Records from a data collection ->
########################################
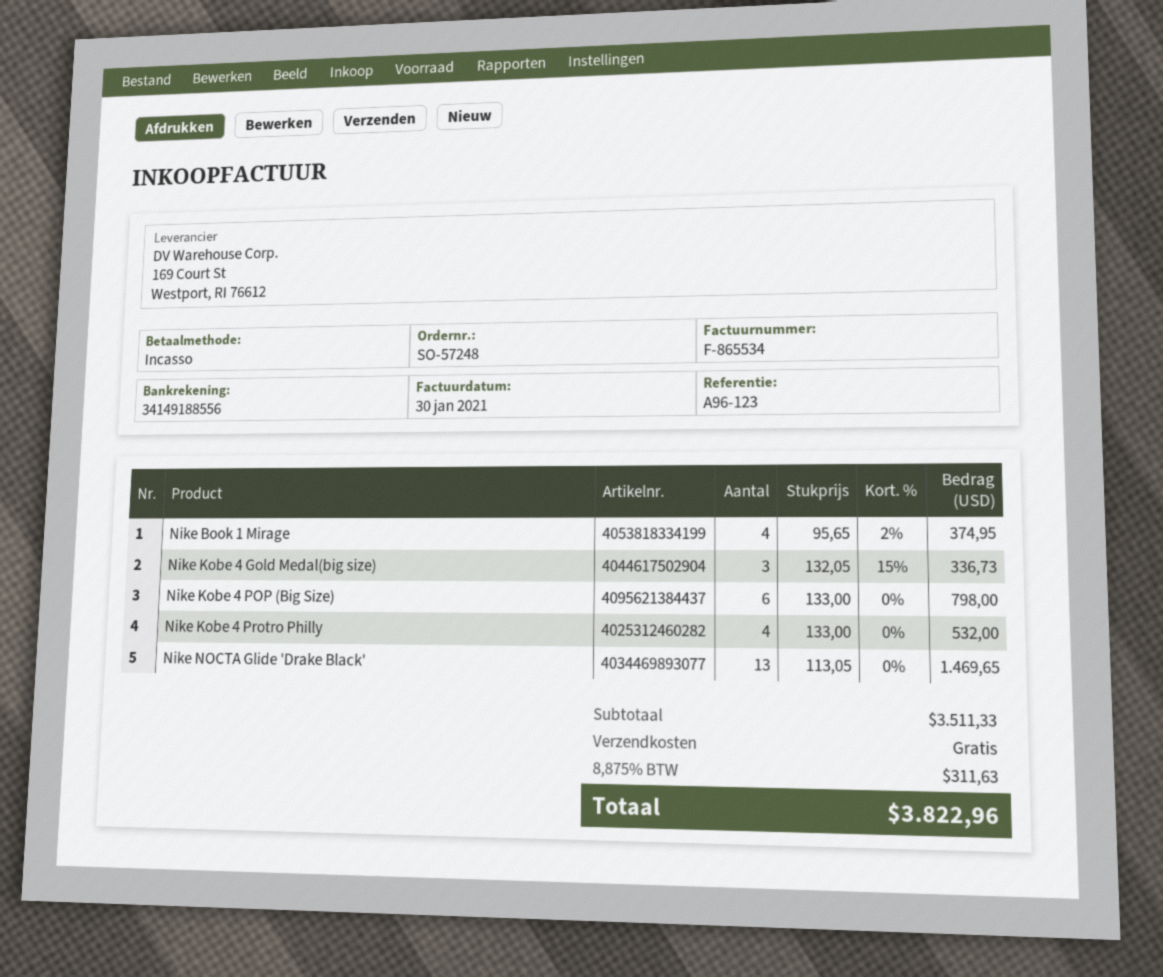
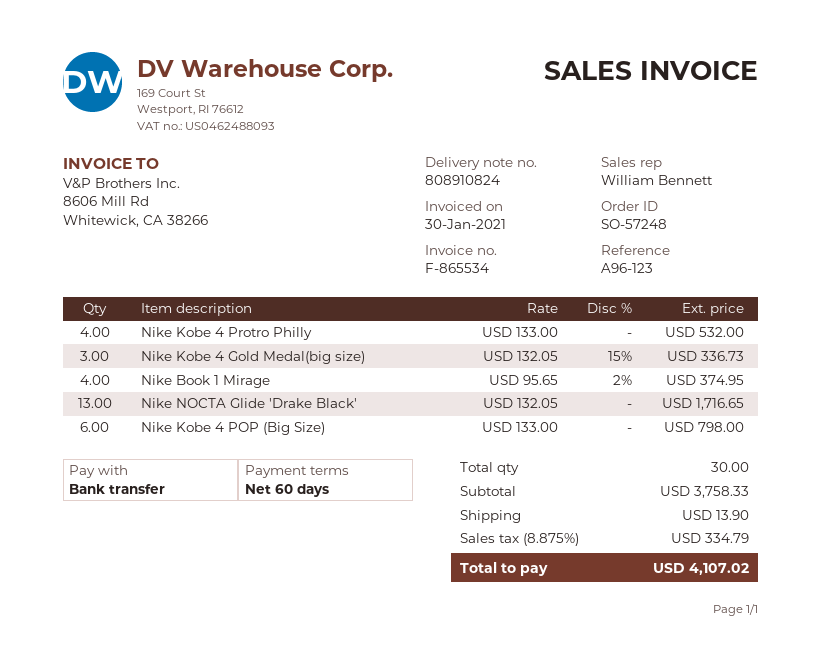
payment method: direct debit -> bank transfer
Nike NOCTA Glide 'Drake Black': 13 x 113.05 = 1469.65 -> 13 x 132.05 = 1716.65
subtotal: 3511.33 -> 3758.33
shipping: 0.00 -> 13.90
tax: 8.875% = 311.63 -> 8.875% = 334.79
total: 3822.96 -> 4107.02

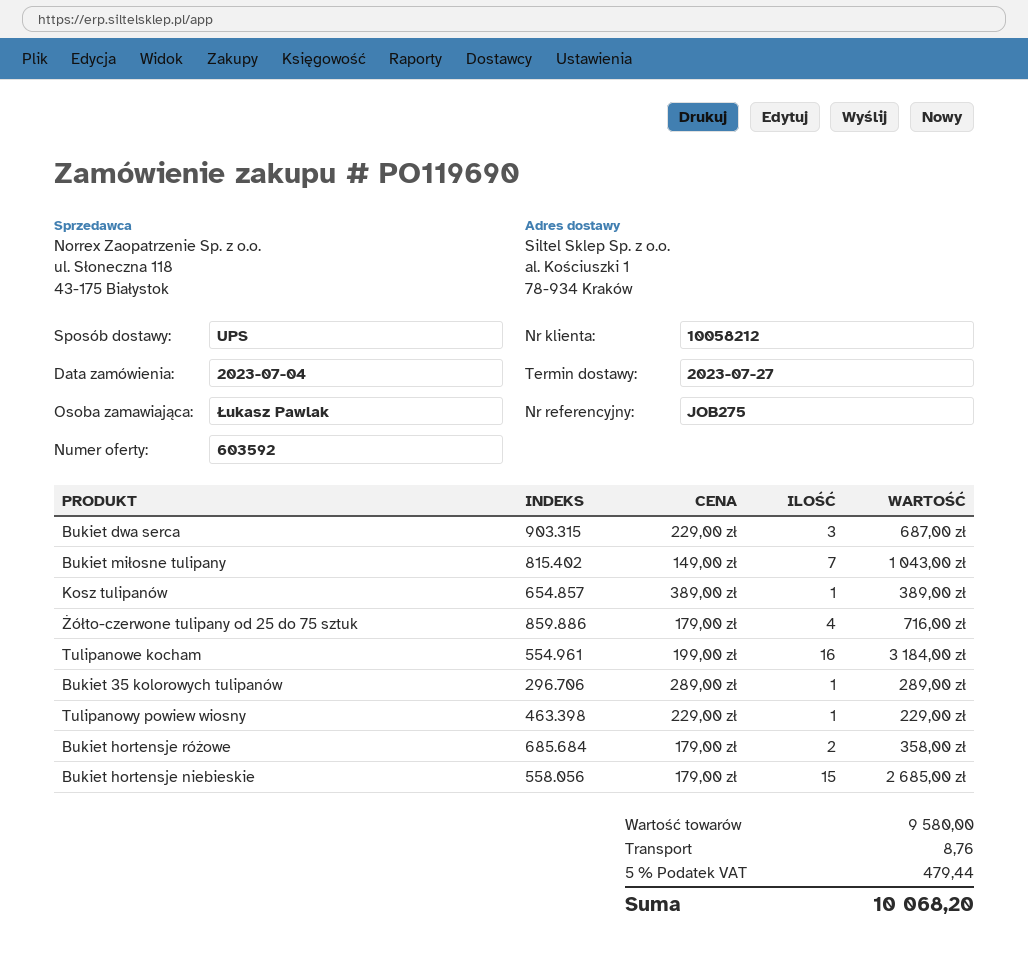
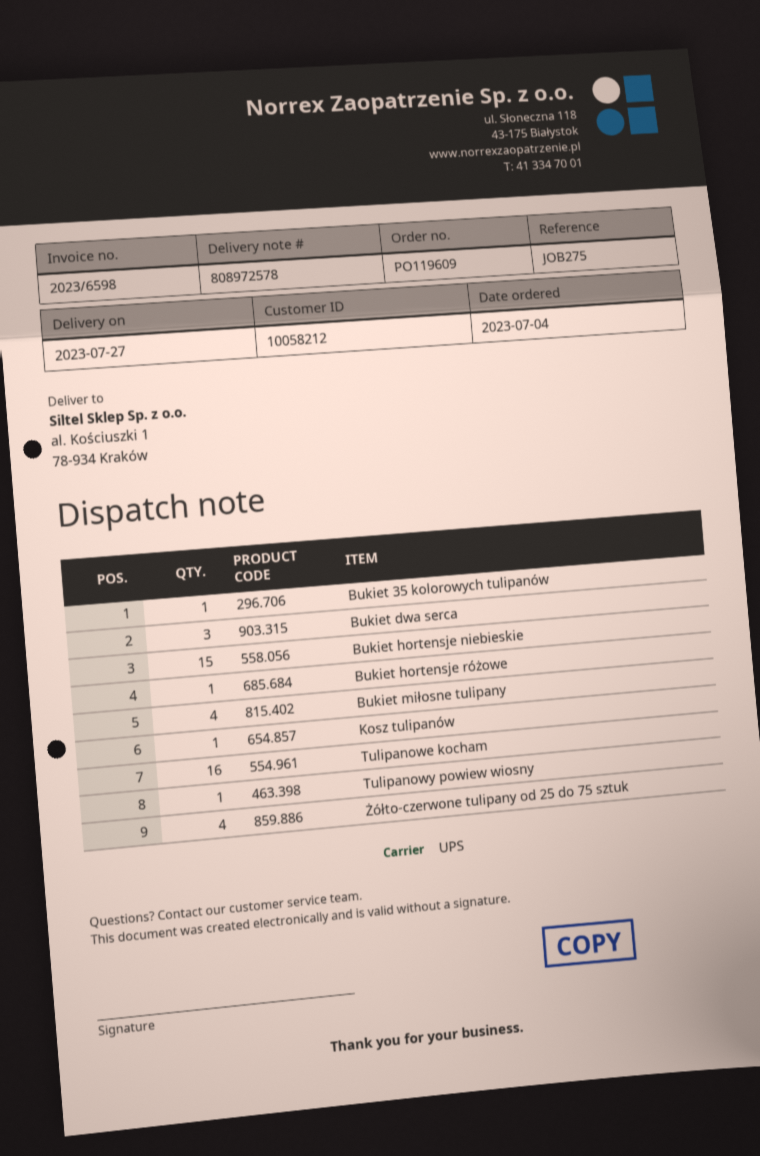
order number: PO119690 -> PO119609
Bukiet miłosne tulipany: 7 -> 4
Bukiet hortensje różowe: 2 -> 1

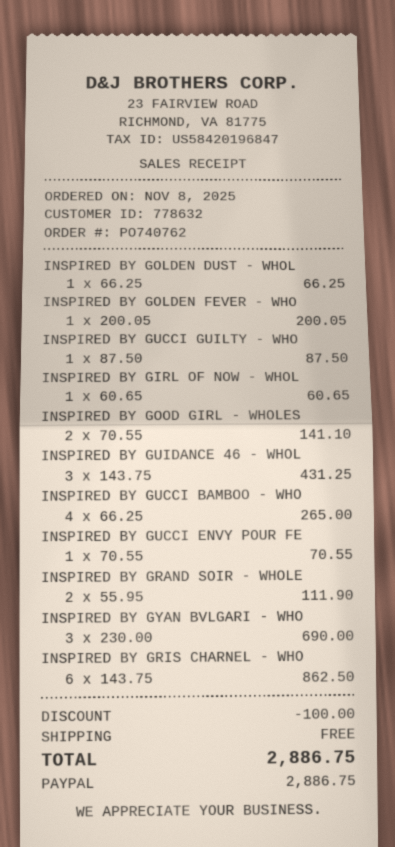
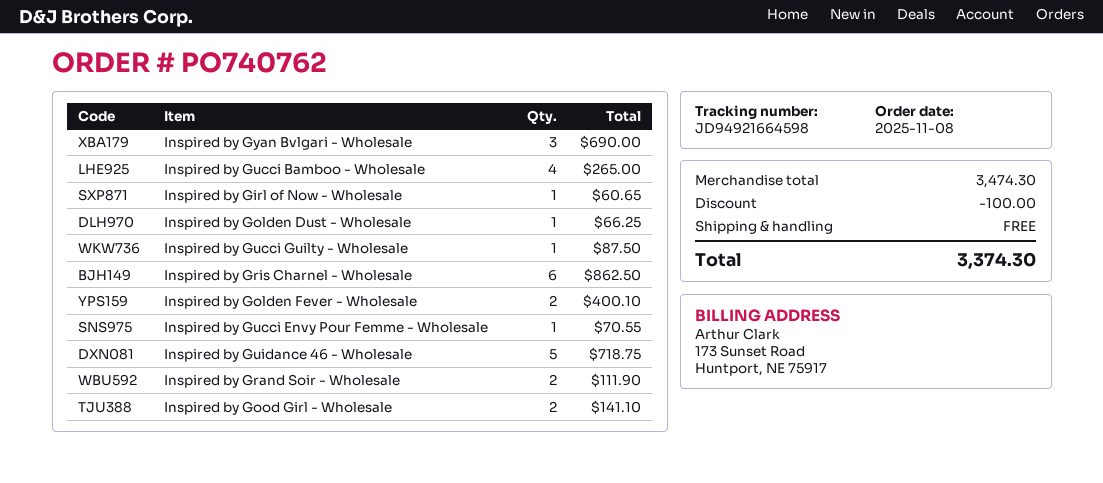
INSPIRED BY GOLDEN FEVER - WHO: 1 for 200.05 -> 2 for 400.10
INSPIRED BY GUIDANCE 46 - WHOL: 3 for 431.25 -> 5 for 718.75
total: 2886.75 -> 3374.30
########################################
What to produce -> Search the data and copy each line containing "INSPIRED".

Answer box ->
INSPIRED BY GOLDEN FEVER - WHO: 1 for 200.05 -> 2 for 400.10
INSPIRED BY GUIDANCE 46 - WHOL: 3 for 431.25 -> 5 for 718.75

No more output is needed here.